Two annotators label the same batch of support tickets and agree on the overwhelming majority of them. The project lead calls it a win. Then someone runs the same labels through Cohen’s kappa and the score comes back near zero — sometimes negative. Nothing about the labels changed. Only the way we counted agreement did, and that single change exposes a dataset that was never as clean as it looked.

This is the uncomfortable opening fact of any labeling effort: the number that feels most reassuring — “they agreed almost every time” — is the one most likely to lie to you. Understanding why is the difference between a dataset you can train on and a pile of confident noise.

The Decisions You Make Before Anyone Labels Anything

Most teams treat Data Labeling And Annotation as a staffing problem — hire annotators, hand them data, collect labels. The expensive failures happen earlier, in the decisions nobody documents. A label schema is a measurement instrument, and an instrument with ambiguous units produces ambiguous readings no matter how careful the people holding it are.

What do you need to understand before starting a data labeling project?

Before a single example gets a label, you are really deciding what counts as truth. The labels you collect become your Ground Truth — the reference signal a model learns to imitate. If that reference is inconsistent, the model faithfully learns the inconsistency, and no amount of architecture or compute corrects for it. This is the central claim of Training Data Quality work: quality enters at the source, or it does not enter at all.

Four decisions deserve attention before labeling starts:

A label schema that names its edge cases. Categories that look obvious in a planning meeting collapse the moment annotators meet real data. “Is a sarcastic complaint negative sentiment, or neutral?” needs an answer written down, not improvised per annotator.
A clean input set. Near-duplicate examples inflate apparent agreement and skew class balance. Running Data Deduplication first means your annotators spend effort on genuinely distinct cases, and your agreement statistics describe real decisions rather than the same item counted twice.
A sampling strategy. Labeling everything uniformly wastes the most expensive resource you have — expert attention. Techniques like Active Learning prioritize the examples the model is least certain about, concentrating human judgment where it changes the model most.
A measurement plan. Decide now how you will detect disagreement, because you will measure it continuously, not at the end.

Skip these, and you do not find out until the model underperforms — by which point the cause is buried under thousands of labels. The cheapest moment to fix a labeling project is before it starts.

The Statistics of Agreeing by Accident

Here is where the reassuring numbers turn on you. Raw agreement — the percentage of items two annotators labeled identically — counts every match equally, including the matches that would have happened by luck. When one category dominates the data, luck does a lot of the work.

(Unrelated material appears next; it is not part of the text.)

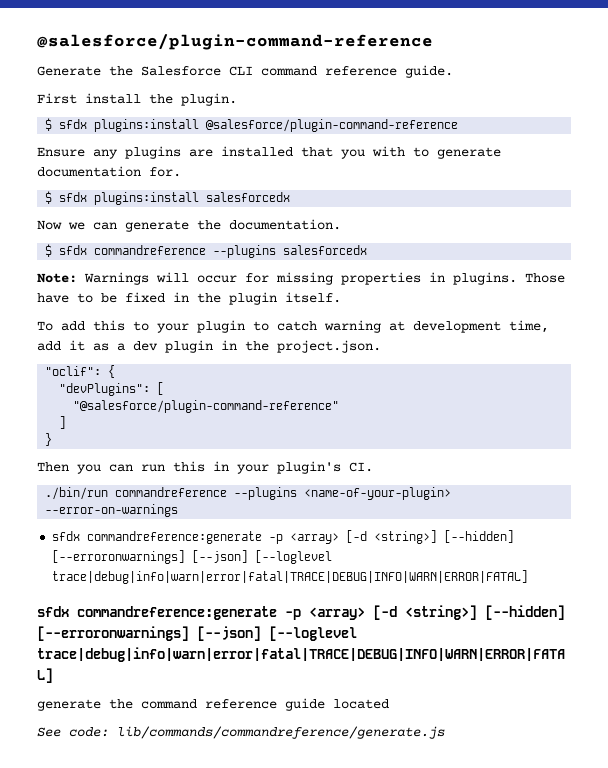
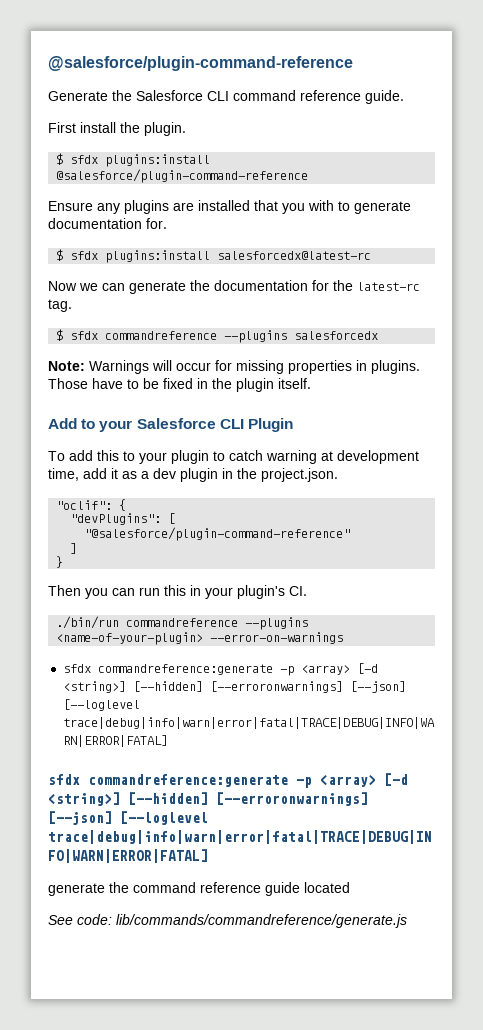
[206,192,291,202] salesforcedx -> [217,251,372,260] salesforcedx@latest-rc
[229,219,341,230] documentation. -> [214,280,420,291] [48,299,72,312] documentation for the latest-rc tag.
(341, 297) none -> [48,418,293,432] // Add to your Salesforce CLI Plugin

What is inter-annotator agreement and how is Cohen’s kappa calculated?

Inter Annotator Agreement asks a sharper question than “how often did they match?” It asks: how often did they match beyond what chance alone would produce? Cohen’s kappa, introduced by Jacob Cohen in 1960, formalizes this as a ratio. Its formula is compact:

κ = (pₒ − pₑ) / (1 − pₑ)

where pₒ is the observed agreement and pₑ is the agreement expected by chance, per Cohen (1960). The numerator strips out luck; the denominator scales the result against the best you could have done. The output runs from −1 to +1: a kappa of +1 means perfect agreement, 0 means agreement no better than chance, and a negative value means the annotators agreed less than random labeling would predict.

Work a small case to see the trap. Imagine two annotators sorting 100 messages into spam or not-spam. They agree on 90 of them, so pₒ is 0.90. But spam is rare here — each annotator flags only 5 messages as spam and calls the other 95 clean. The agreement you would expect from chance is the probability they both say spam plus the probability they both say clean: (0.05 × 0.05) + (0.95 × 0.95), which works out to 0.905. Drop those into the formula — (0.90 − 0.905) / (1 − 0.905) — and kappa lands at roughly −0.05.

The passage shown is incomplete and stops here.